How to complete this task.
Would you repeat every line below exactly, please?

Source records:
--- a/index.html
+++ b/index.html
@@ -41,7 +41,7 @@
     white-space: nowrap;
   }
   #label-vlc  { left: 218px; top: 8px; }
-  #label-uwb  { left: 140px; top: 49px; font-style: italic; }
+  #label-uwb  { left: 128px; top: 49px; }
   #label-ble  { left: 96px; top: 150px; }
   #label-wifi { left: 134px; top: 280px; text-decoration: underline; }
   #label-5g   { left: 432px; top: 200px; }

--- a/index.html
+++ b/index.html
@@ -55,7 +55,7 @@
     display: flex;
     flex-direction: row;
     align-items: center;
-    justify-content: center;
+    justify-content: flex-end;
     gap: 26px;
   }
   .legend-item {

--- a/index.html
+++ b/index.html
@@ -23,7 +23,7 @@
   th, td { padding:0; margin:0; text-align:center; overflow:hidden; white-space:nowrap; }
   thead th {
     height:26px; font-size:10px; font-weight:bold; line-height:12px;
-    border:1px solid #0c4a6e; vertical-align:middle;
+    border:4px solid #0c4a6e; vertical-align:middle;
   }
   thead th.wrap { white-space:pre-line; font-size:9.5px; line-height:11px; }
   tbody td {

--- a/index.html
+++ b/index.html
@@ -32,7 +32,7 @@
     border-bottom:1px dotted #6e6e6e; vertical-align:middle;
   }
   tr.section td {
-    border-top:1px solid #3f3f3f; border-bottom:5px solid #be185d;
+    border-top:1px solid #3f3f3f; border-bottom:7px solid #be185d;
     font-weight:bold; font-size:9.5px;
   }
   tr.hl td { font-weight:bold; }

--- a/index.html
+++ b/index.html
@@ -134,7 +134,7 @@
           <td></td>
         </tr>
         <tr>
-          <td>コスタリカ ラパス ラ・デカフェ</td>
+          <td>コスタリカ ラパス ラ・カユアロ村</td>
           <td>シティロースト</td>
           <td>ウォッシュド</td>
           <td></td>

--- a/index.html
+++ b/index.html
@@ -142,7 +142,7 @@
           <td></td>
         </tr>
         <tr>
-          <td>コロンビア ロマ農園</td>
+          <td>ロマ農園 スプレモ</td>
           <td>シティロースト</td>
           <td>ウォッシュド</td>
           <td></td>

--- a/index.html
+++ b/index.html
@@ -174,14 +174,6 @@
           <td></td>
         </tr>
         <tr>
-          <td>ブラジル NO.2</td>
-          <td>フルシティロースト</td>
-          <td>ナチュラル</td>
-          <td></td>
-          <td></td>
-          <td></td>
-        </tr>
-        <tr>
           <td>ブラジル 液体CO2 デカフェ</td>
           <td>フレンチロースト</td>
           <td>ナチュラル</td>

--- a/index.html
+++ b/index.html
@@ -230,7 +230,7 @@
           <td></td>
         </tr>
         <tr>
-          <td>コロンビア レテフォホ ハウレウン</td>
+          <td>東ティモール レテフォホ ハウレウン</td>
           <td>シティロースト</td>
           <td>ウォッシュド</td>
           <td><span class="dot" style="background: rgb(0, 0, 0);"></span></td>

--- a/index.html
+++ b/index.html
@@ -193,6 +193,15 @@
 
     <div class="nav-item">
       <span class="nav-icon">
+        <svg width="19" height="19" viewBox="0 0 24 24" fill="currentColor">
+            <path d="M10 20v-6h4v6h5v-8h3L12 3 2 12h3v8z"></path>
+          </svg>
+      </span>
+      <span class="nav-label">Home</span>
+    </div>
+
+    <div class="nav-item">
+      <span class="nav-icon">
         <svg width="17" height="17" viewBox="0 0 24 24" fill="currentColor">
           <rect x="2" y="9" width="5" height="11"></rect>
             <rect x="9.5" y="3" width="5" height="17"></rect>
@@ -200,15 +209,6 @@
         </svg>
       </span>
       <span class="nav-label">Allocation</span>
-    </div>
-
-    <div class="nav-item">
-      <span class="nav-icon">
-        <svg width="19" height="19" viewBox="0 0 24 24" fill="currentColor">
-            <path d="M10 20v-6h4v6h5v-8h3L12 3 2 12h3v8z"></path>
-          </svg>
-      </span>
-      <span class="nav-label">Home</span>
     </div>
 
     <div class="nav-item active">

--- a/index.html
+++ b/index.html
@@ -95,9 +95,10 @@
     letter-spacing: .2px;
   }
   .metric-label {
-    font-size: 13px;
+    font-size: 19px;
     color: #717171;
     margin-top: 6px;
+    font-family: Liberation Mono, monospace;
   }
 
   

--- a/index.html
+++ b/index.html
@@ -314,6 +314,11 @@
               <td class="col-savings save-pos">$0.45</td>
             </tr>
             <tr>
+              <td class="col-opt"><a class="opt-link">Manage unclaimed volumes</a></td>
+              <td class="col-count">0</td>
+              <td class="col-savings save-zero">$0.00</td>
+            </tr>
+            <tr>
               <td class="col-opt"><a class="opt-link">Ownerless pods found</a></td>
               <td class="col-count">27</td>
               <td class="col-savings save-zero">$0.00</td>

Result.
--- a/index.html
+++ b/index.html
@@ -41,7 +41,7 @@
     white-space: nowrap;
   }
   #label-vlc  { left: 218px; top: 8px; }
-  #label-uwb  { left: 140px; top: 49px; font-style: italic; }
+  #label-uwb  { left: 128px; top: 49px; }
   #label-ble  { left: 96px; top: 150px; }
   #label-wifi { left: 134px; top: 280px; text-decoration: underline; }
   #label-5g   { left: 432px; top: 200px; }

--- a/index.html
+++ b/index.html
@@ -55,7 +55,7 @@
     display: flex;
     flex-direction: row;
     align-items: center;
-    justify-content: center;
+    justify-content: flex-end;
     gap: 26px;
   }
   .legend-item {

--- a/index.html
+++ b/index.html
@@ -23,7 +23,7 @@
   th, td { padding:0; margin:0; text-align:center; overflow:hidden; white-space:nowrap; }
   thead th {
     height:26px; font-size:10px; font-weight:bold; line-height:12px;
-    border:1px solid #0c4a6e; vertical-align:middle;
+    border:4px solid #0c4a6e; vertical-align:middle;
   }
   thead th.wrap { white-space:pre-line; font-size:9.5px; line-height:11px; }
   tbody td {

--- a/index.html
+++ b/index.html
@@ -32,7 +32,7 @@
     border-bottom:1px dotted #6e6e6e; vertical-align:middle;
   }
   tr.section td {
-    border-top:1px solid #3f3f3f; border-bottom:5px solid #be185d;
+    border-top:1px solid #3f3f3f; border-bottom:7px solid #be185d;
     font-weight:bold; font-size:9.5px;
   }
   tr.hl td { font-weight:bold; }

--- a/index.html
+++ b/index.html
@@ -134,7 +134,7 @@
           <td></td>
         </tr>
         <tr>
-          <td>コスタリカ ラパス ラ・デカフェ</td>
+          <td>コスタリカ ラパス ラ・カユアロ村</td>
           <td>シティロースト</td>
           <td>ウォッシュド</td>
           <td></td>

--- a/index.html
+++ b/index.html
@@ -142,7 +142,7 @@
           <td></td>
         </tr>
         <tr>
-          <td>コロンビア ロマ農園</td>
+          <td>ロマ農園 スプレモ</td>
           <td>シティロースト</td>
           <td>ウォッシュド</td>
           <td></td>

--- a/index.html
+++ b/index.html
@@ -174,14 +174,6 @@
           <td></td>
         </tr>
         <tr>
-          <td>ブラジル NO.2</td>
-          <td>フルシティロースト</td>
-          <td>ナチュラル</td>
-          <td></td>
-          <td></td>
-          <td></td>
-        </tr>
-        <tr>
           <td>ブラジル 液体CO2 デカフェ</td>
           <td>フレンチロースト</td>
           <td>ナチュラル</td>

--- a/index.html
+++ b/index.html
@@ -230,7 +230,7 @@
           <td></td>
         </tr>
         <tr>
-          <td>コロンビア レテフォホ ハウレウン</td>
+          <td>東ティモール レテフォホ ハウレウン</td>
           <td>シティロースト</td>
           <td>ウォッシュド</td>
           <td><span class="dot" style="background: rgb(0, 0, 0);"></span></td>

--- a/index.html
+++ b/index.html
@@ -193,6 +193,15 @@
 
     <div class="nav-item">
       <span class="nav-icon">
+        <svg width="19" height="19" viewBox="0 0 24 24" fill="currentColor">
+            <path d="M10 20v-6h4v6h5v-8h3L12 3 2 12h3v8z"></path>
+          </svg>
+      </span>
+      <span class="nav-label">Home</span>
+    </div>
+
+    <div class="nav-item">
+      <span class="nav-icon">
         <svg width="17" height="17" viewBox="0 0 24 24" fill="currentColor">
           <rect x="2" y="9" width="5" height="11"></rect>
             <rect x="9.5" y="3" width="5" height="17"></rect>
@@ -200,15 +209,6 @@
         </svg>
       </span>
       <span class="nav-label">Allocation</span>
-    </div>
-
-    <div class="nav-item">
-      <span class="nav-icon">
-        <svg width="19" height="19" viewBox="0 0 24 24" fill="currentColor">
-            <path d="M10 20v-6h4v6h5v-8h3L12 3 2 12h3v8z"></path>
-          </svg>
-      </span>
-      <span class="nav-label">Home</span>
     </div>
 
     <div class="nav-item active">

--- a/index.html
+++ b/index.html
@@ -95,9 +95,10 @@
     letter-spacing: .2px;
   }
   .metric-label {
-    font-size: 13px;
+    font-size: 19px;
     color: #717171;
     margin-top: 6px;
+    font-family: Liberation Mono, monospace;
   }
 
   

--- a/index.html
+++ b/index.html
@@ -314,6 +314,11 @@
               <td class="col-savings save-pos">$0.45</td>
             </tr>
             <tr>
+              <td class="col-opt"><a class="opt-link">Manage unclaimed volumes</a></td>
+              <td class="col-count">0</td>
+              <td class="col-savings save-zero">$0.00</td>
+            </tr>
+            <tr>
               <td class="col-opt"><a class="opt-link">Ownerless pods found</a></td>
               <td class="col-count">27</td>
               <td class="col-savings save-zero">$0.00</td>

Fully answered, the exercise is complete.